=== Data provided ===

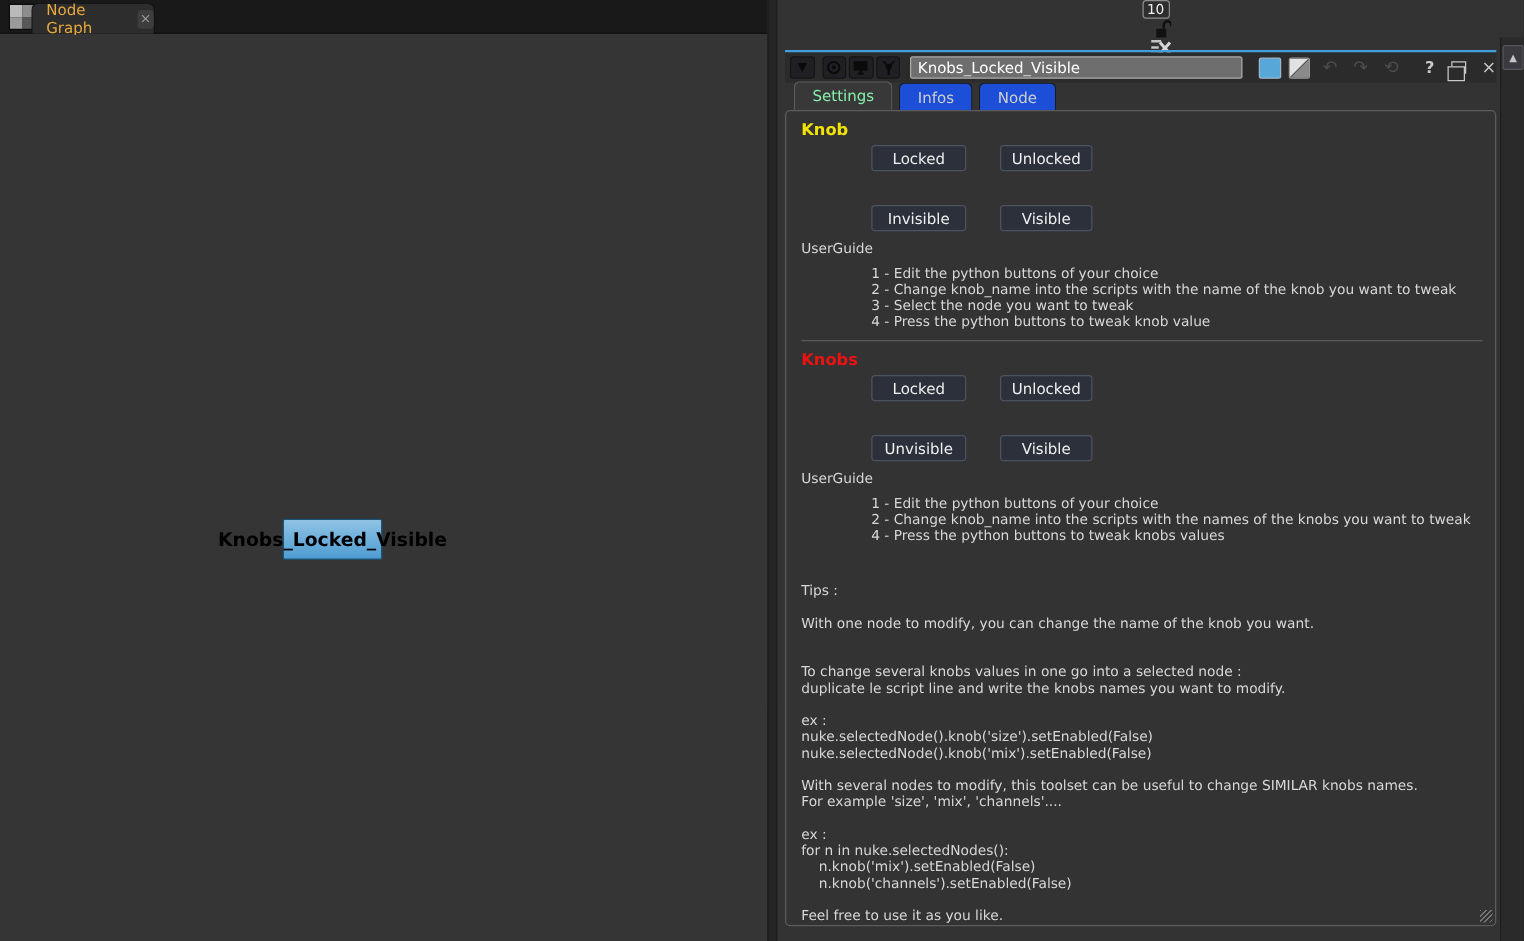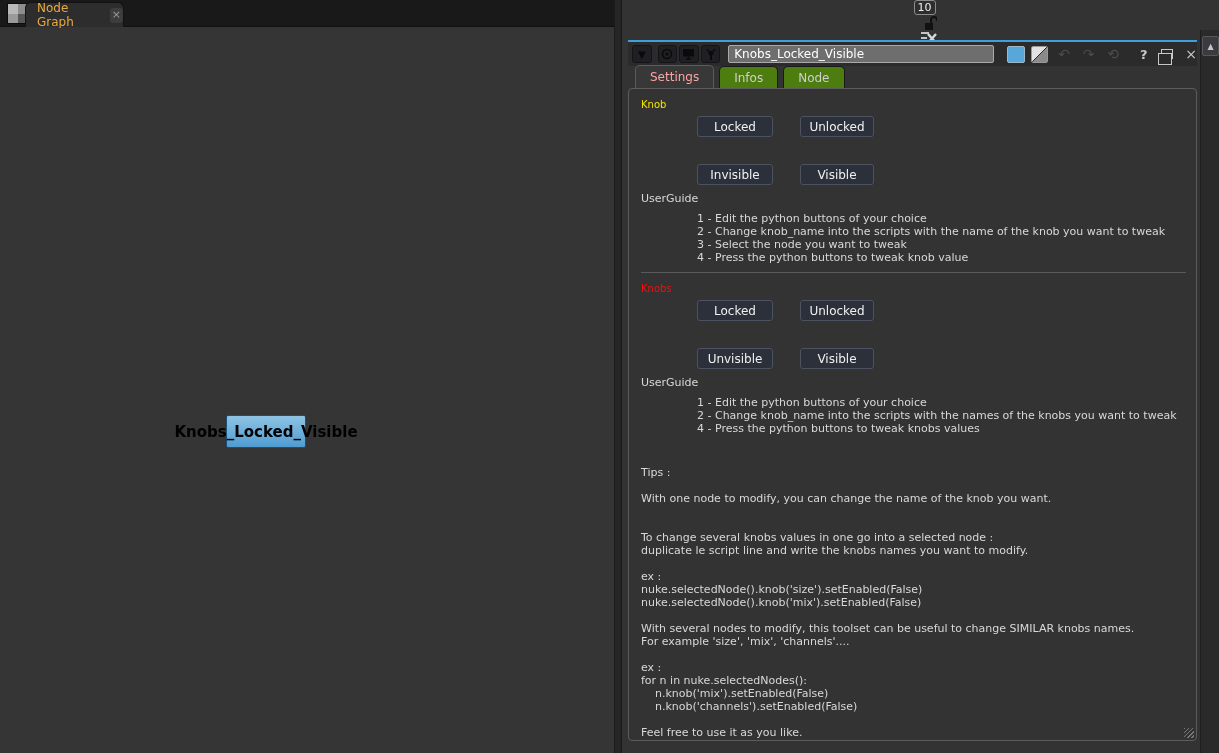--- a/index.html
+++ b/index.html
@@ -42,25 +42,25 @@
   .hicon { margin-left:8px; color:#c8c8c8; cursor:pointer; text-align:center; }
   .help-q { font-weight:bold; font-size:13px; margin-left:18px; }
   .float-icon { position:relative; width:12px; height:10px; border:1px solid #c8c8c8; margin-left:14px; background:#2b2b2b; }
   .float-icon::before { content:""; position:absolute; left:-4px; top:3px; width:12px; height:10px; border:1px solid #c8c8c8; background:#2b2b2b; }
   .close-x { font-size:14px; margin-left:12px; }
 
   .scrollbar { position:absolute; right:0; top:30px; width:19px; bottom:0; background:#2a2a2a; border-left:1px solid #1e1e1e; }
   .scroll-up { position:absolute; left:1px; top:6px; width:17px; height:20px; background:#3a3a3f; border:1px solid #56565c; border-radius:2px; color:#c5c5c5; font-size:8px; text-align:center; line-height:19px; cursor:pointer; }
 
   .tabs-row { position:absolute; left:6px; top:66px; height:22px; display:flex; align-items:flex-end; }
-  .ptab { height:22px; padding:0 14px; font-size:12px; color:#cfcfcf; background:#4d7c0f; border:1px solid #1a1a1a; border-bottom:none; border-radius:5px 5px 0 0; margin-left:5px; display:flex; align-items:center; cursor:pointer; }
-  .ptab.active { background:#383838; border-color:#5c5c5c; color:#fca5a5; height:23px; position:relative; z-index:2; margin-left:7px; }
+  .ptab { height:22px; padding:0 14px; font-size:12px; color:#cfcfcf; background:#1d4ed8; border:1px solid #1a1a1a; border-bottom:none; border-radius:5px 5px 0 0; margin-left:5px; display:flex; align-items:center; cursor:pointer; }
+  .ptab.active { background:#383838; border-color:#5c5c5c; color:#86efac; height:23px; position:relative; z-index:2; margin-left:7px; }
 
   .content-frame { position:absolute; left:6px; top:88px; width:569px; height:653px; background:#333; border:1px solid #5c5c5c; border-radius:4px; padding:8px 8px 0 12px; overflow:hidden; }
-  .section-title { font-size:10px; font-weight:normal; line-height:13px; margin-top:1px; }
+  .section-title { font-size:13px; font-weight:bold; line-height:13px; margin-top:1px; }
   .title-yellow { color:#f2e400; }
   .title-red { color:#ee1111; }
   .btn-grid { margin:5px 0 0 56px; display:grid; grid-template-columns:76px 74px; grid-auto-rows:21px; column-gap:2px; row-gap:4px;gap:27px; }
   .nk-btn { background:#2b303b; border:1px solid #4d5260; border-radius:3px; color:#f0f0f0; font-size:12px; font-family:"DejaVu Sans", sans-serif; cursor:pointer; line-height:1; }
   .guide-label { margin-top:7px; font-size:11px; line-height:13px; color:#d8d8d8; }
   .guide-lines { margin:7px 0 0 56px; }
   .guide-line { font-size:11px; line-height:13px; color:#d8d8d8; white-space:pre; }
   .hdivider { margin-top:8px; margin-right:2px; height:1px; background:#5a5a5a; }
   .tips-block { margin-top:31px; }
   .tips-line { font-size:11px; line-height:13px; min-height:13px; color:#d8d8d8; white-space:pre; }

===

_Brief:_
The answer should be nothing more than the lines from the one with "background:#383838; border-color:#5c5c5c; color:#86efac;" through the end of the entries, restated word for word.

_Written reply:_
+  .ptab.active { background:#383838; border-color:#5c5c5c; color:#86efac; height:23px; position:relative; z-index:2; margin-left:7px; }
 
   .content-frame { position:absolute; left:6px; top:88px; width:569px; height:653px; background:#333; border:1px solid #5c5c5c; border-radius:4px; padding:8px 8px 0 12px; overflow:hidden; }
-  .section-title { font-size:10px; font-weight:normal; line-height:13px; margin-top:1px; }
+  .section-title { font-size:13px; font-weight:bold; line-height:13px; margin-top:1px; }
   .title-yellow { color:#f2e400; }
   .title-red { color:#ee1111; }
   .btn-grid { margin:5px 0 0 56px; display:grid; grid-template-columns:76px 74px; grid-auto-rows:21px; column-gap:2px; row-gap:4px;gap:27px; }
   .nk-btn { background:#2b303b; border:1px solid #4d5260; border-radius:3px; color:#f0f0f0; font-size:12px; font-family:"DejaVu Sans", sans-serif; cursor:pointer; line-height:1; }
   .guide-label { margin-top:7px; font-size:11px; line-height:13px; color:#d8d8d8; }
   .guide-lines { margin:7px 0 0 56px; }
   .guide-line { font-size:11px; line-height:13px; color:#d8d8d8; white-space:pre; }
   .hdivider { margin-top:8px; margin-right:2px; height:1px; background:#5a5a5a; }
   .tips-block { margin-top:31px; }
   .tips-line { font-size:11px; line-height:13px; min-height:13px; color:#d8d8d8; white-space:pre; }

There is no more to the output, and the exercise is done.